The law does not require that parents have anything in writing about parenting arrangements and parents can simply have a verbal agreement. However, to ensure clarity of understanding, reduce problems and quickly and clearly identify the issues for the police and the courts, it is recommended that you make any agreement in writing either by a Parenting Plan or a Parenting Order.

Parenting Plans

A Parenting Plan is a written document signed and dated by the parents outlining the care arrangements for the children. It requires the consent of both parties but there is no legal format for a Parenting Plan, it just needs to be written, signed by the parties and dated.

Importantly, a Parenting Plan is not legally binding. It is simply a written record between the parents based on trust and often only works for parents who have an amicable co-parenting relationship.

Making a Parenting Plan is generally an inexpensive way to document your parenting agreement. Often, if you have attended a community based mediation service and reached an agreement, you will leave with a Parenting Plan. We recommend that you seek legal advice in that event to discuss whether you should then document this agreement into a Parenting Order by consent.

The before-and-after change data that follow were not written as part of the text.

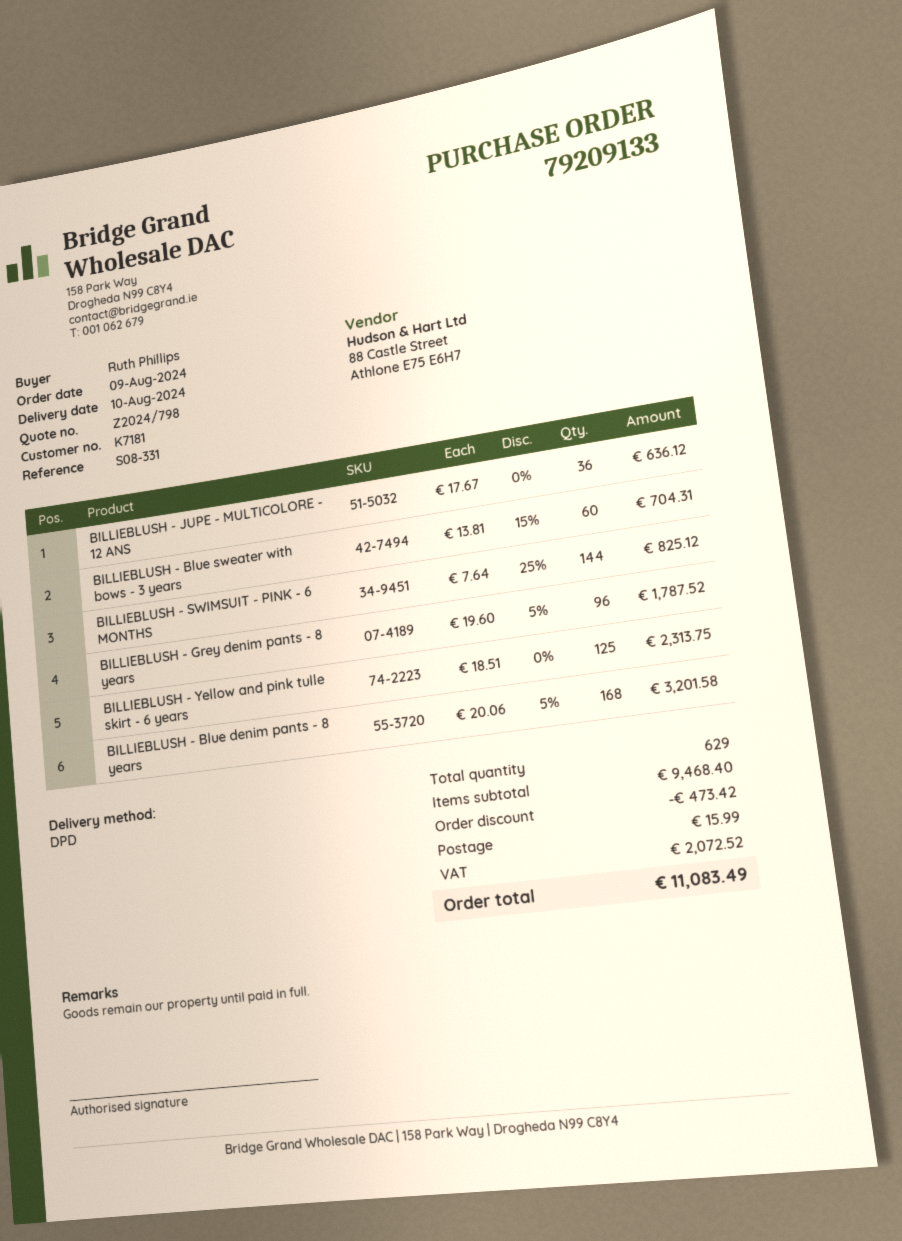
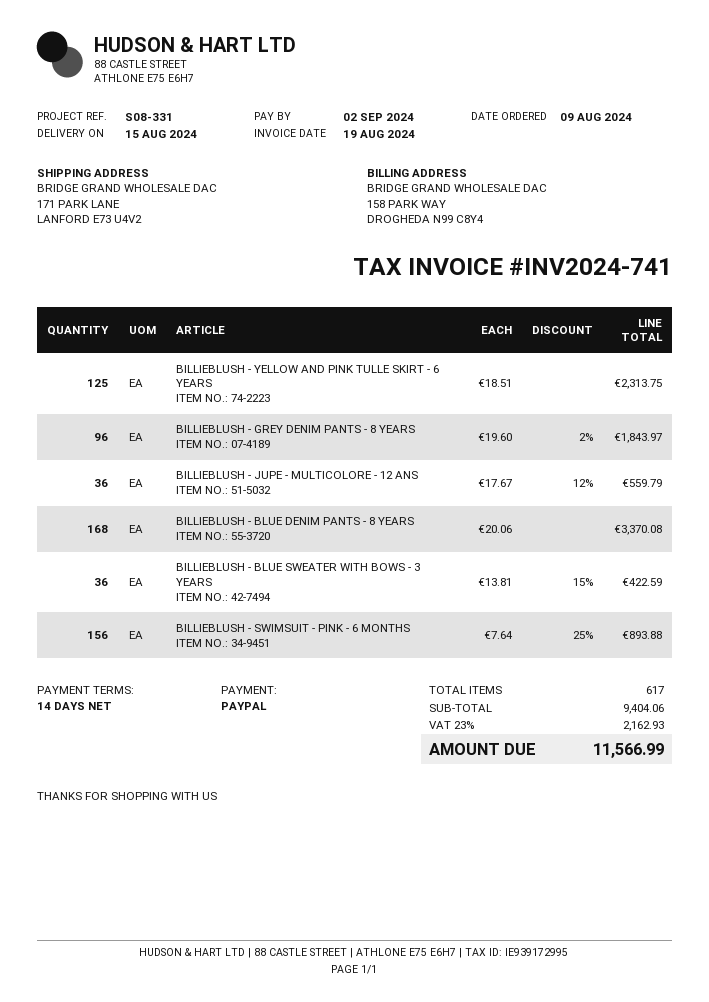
delivery date: 2024-08-10 -> 2024-08-15
BILLIEBLUSH - JUPE - MULTICOLORE - 12 ANS: 36 x 17.67 = 636.12 -> 36 x 17.67 - 12% = 559.79
BILLIEBLUSH - Blue sweater with bows - 3 years: 60 x 13.81 - 15% = 704.31 -> 36 x 13.81 - 15% = 422.59
BILLIEBLUSH - SWIMSUIT - PINK - 6 MONTHS: 144 x 7.64 - 25% = 825.12 -> 156 x 7.64 - 25% = 893.88
BILLIEBLUSH - Grey denim pants - 8 years: 96 x 19.60 - 5% = 1787.52 -> 96 x 19.60 - 2% = 1843.97
BILLIEBLUSH - Blue denim pants - 8 years: 168 x 20.06 - 5% = 3201.58 -> 168 x 20.06 = 3370.08
total quantity: 629 -> 617
subtotal: 9468.40 -> 9404.06
discount: 473.42 -> none
shipping: 15.99 -> none
tax: 2072.52 -> 2162.93
total: 11083.49 -> 11566.99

Parenting Plans are not binding. If a parent acts in a way that is contrary to the Parenting Plan, for example by not returning the children, you cannot rely on the court to return the children. If you are concerned about a parent breaching the Parenting Plan or you simply want the added security of a binding agreement, you should formalise your parenting arrangements by a Parenting Order.

Parenting Orders

If parents regularly disagree about parenting arrangements or are concerned about possible breaches, a Parenting Order made by agreement or ordered by the court may be the most appropriate course of action.

Where parents have reached agreement and want the added security of a Parenting Order, they can file an application for consent orders in the Family Court of Australia. Should the court consider the parenting arrangements to be in the best interests of the children, the agreement will be approved.

A Parenting Order sealed by the court will then be issued to the parents. This is then a legally binding document with serious consequences if it is breached by either parent.

Do parents have to go through mediation first?

Should parents not reach agreement about care arrangements for their children, they are required to attend a mediation before going to court. In some cases, mediation may not be appropriate and you can apply to the court for a mediation exemption, for example if your matter is urgent or where there are safety concerns between the parties.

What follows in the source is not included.